See the website http://www.brookes.ac.uk/Courses/Postgraduate/Medical-Genetics-and-Genomics/

Why choose this course?

- This is a 12 month full-time course, with part-time places available.

- Aimed at graduates (UK/ EU, International) wishing to develop skills and knowledge in human genetics and genome analysis for employment in the medical biotechnology/pharma and genomics sector, and those wishing to go on to do research degrees.

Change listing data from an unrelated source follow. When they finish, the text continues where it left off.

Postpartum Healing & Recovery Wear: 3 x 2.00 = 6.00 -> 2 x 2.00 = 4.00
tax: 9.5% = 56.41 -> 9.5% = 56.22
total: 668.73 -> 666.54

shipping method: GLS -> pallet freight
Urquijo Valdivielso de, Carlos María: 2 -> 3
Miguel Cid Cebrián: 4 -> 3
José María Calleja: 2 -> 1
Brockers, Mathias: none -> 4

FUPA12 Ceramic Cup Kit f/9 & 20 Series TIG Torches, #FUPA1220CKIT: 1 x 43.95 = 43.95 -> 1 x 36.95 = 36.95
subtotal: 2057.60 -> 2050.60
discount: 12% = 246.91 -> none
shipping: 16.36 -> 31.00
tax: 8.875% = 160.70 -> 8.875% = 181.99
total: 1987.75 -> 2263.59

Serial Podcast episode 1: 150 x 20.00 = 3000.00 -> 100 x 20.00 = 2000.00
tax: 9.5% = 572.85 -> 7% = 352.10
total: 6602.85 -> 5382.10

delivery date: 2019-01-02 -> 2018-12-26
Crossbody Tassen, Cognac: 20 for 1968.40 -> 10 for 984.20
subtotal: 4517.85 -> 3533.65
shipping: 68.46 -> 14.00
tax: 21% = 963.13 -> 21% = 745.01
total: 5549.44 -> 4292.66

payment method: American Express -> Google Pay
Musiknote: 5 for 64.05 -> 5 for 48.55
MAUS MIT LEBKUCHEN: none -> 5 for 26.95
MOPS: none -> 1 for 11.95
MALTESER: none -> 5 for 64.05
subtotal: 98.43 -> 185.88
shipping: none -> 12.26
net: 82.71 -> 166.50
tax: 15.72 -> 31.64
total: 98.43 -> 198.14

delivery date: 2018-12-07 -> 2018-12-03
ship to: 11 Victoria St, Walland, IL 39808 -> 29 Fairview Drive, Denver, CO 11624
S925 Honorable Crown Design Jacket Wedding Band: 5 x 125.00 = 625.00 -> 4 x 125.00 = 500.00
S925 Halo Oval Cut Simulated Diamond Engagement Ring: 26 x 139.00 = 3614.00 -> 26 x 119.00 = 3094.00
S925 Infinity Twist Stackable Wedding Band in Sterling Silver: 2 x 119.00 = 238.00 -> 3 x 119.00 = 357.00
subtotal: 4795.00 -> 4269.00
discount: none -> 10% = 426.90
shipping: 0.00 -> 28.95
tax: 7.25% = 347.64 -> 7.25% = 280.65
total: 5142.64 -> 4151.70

- This course will prepare you for entry into a career in medical genetics and genomics.

- Our lecturers conduct first-class research, with over 95% of Biological Science research internationally recognised in the 2014 REF.

- You will be taught by Oxford Brookes staff, with specialist lectures provided by staff of other partners in the Oxford Academic Health Sciences Centre, and will have a range of project opportunities using human genome data.

- The Faculty will invest over £8M in Bioscience facilities from 2015, with funding from HEFCE.

- Projects may be linked to specific needs and interests in the work-place, at Brookes or within other genomic laboratories under Brookes supervision. We also have strong links with local industry.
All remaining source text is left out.